If you're getting started building your social presence and your numbers aren't there yet, don't panic. A 90-day consistent posting strategy — 3–5 posts per week, with at least one Reel — is enough to see meaningful movement in engagement rates for most founder accounts.


Frequently Asked Questions

What is the average Instagram engagement rate in 2026?

The average Instagram engagement rate across all account sizes in 2026 is approximately 1.5–2%. Smaller accounts (under 10,000 followers) typically see higher rates of 3–8%, while accounts with 100,000+ followers average closer to 0.8–1.5%. For founders with accounts under 50K followers, a rate above 3% is a healthy benchmark to target.

Is a 5% engagement rate on Instagram good for a founder?

Yes — a 5% engagement rate is considered excellent for most founder-sized Instagram accounts. It signals that your audience is genuinely interested in your content, not just passively following. For accounts in the 1,000–25,000 follower range, 5% puts you well above the platform average and indicates strong content-audience alignment.

Why is my Instagram engagement rate dropping in 2026?

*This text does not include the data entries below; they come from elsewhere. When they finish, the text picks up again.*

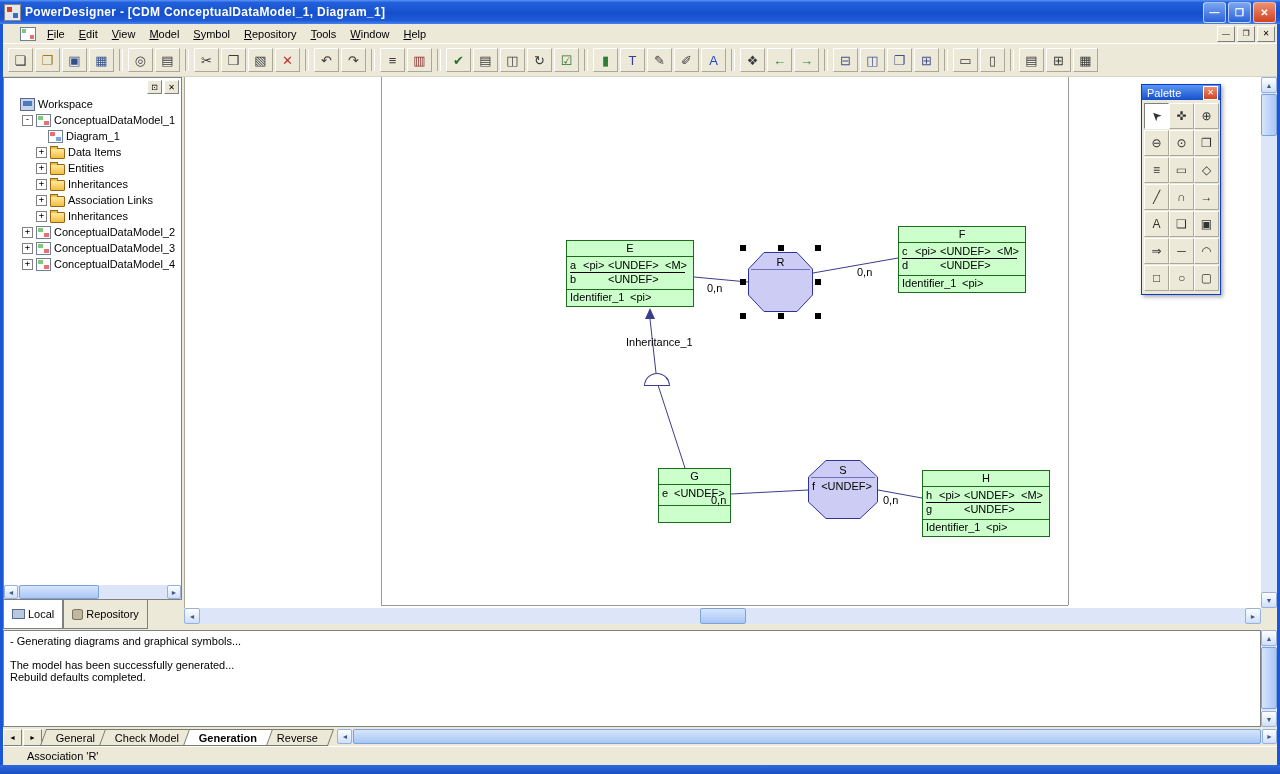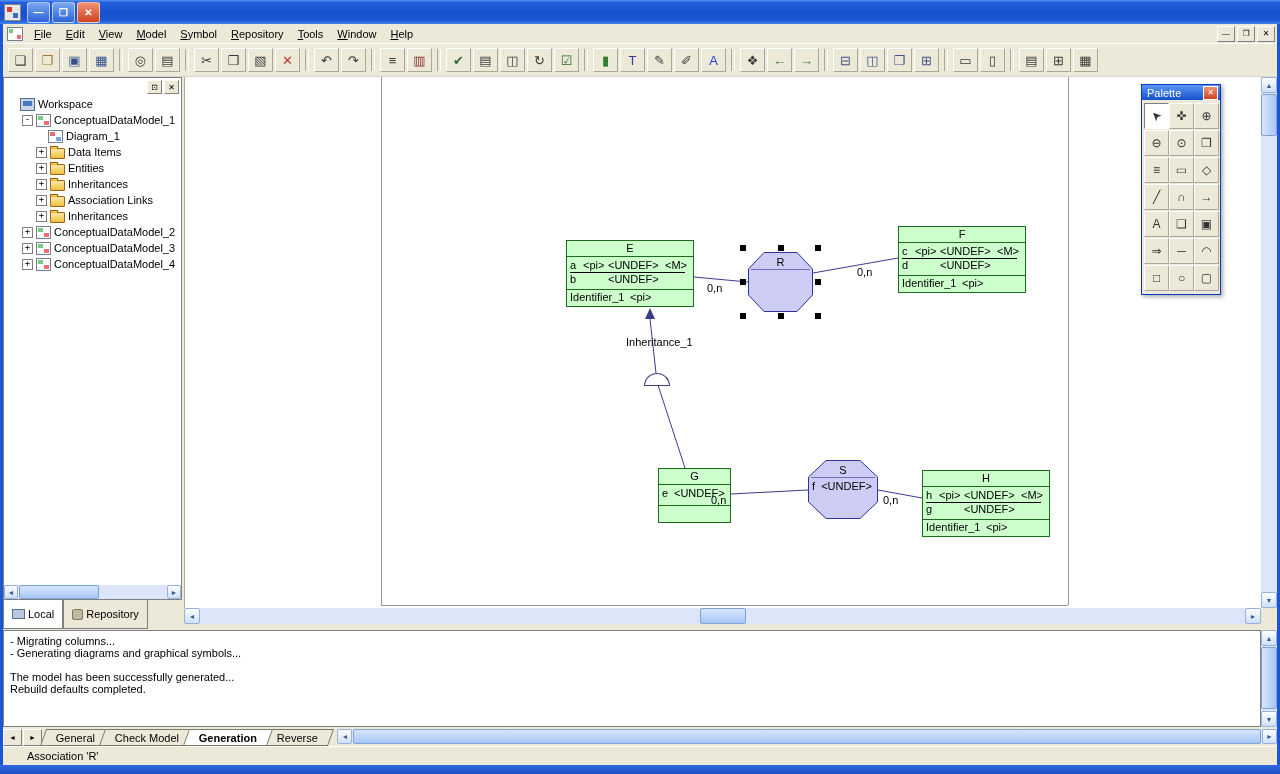"PowerDesigner - [CDM" span.title-text { html: none -> <span>PowerDesigner - [CDM ConceptualDataModel_1, Diagram_1]</span> }
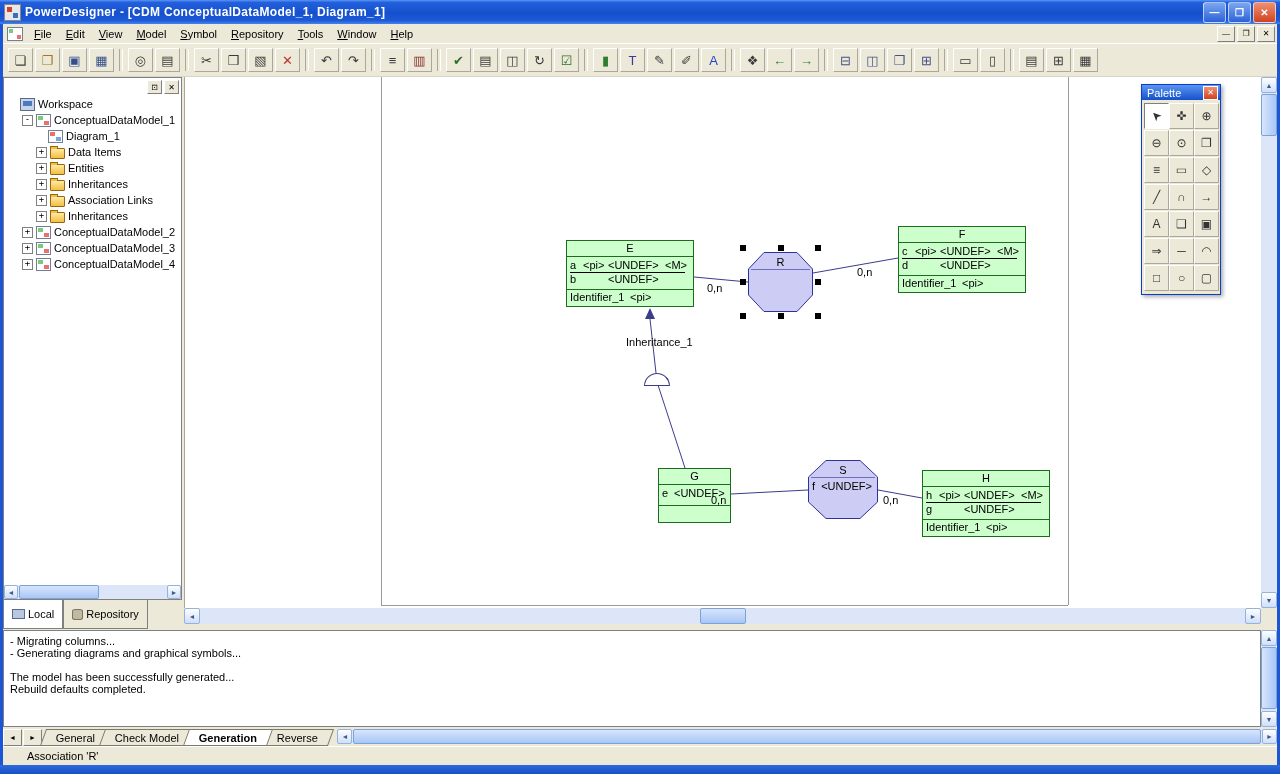"File" .menubar { padding-left: 2px -> 15px }
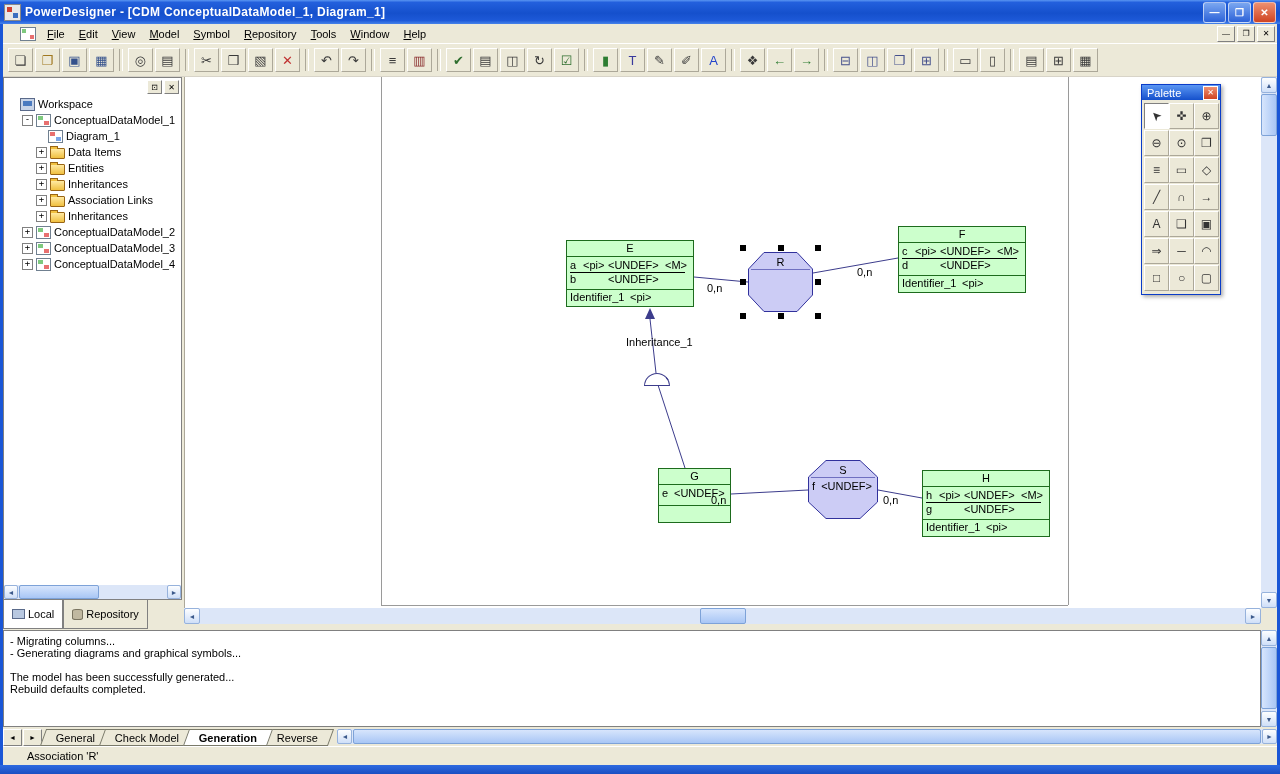"- Migrating columns..." div.out-line { html: <div>- Migrating columns...</div> -> none }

Common reasons include: algorithm shifts that have reduced organic reach for static images, inconsistent posting (fewer than 3 times per week), audience mismatch from low-quality follower growth, or a content mix that's too promotional. The fastest fixes are increasing Reels frequency, improving caption CTAs, and replying to comments in the first 60 minutes after posting to boost early algorithmic signals.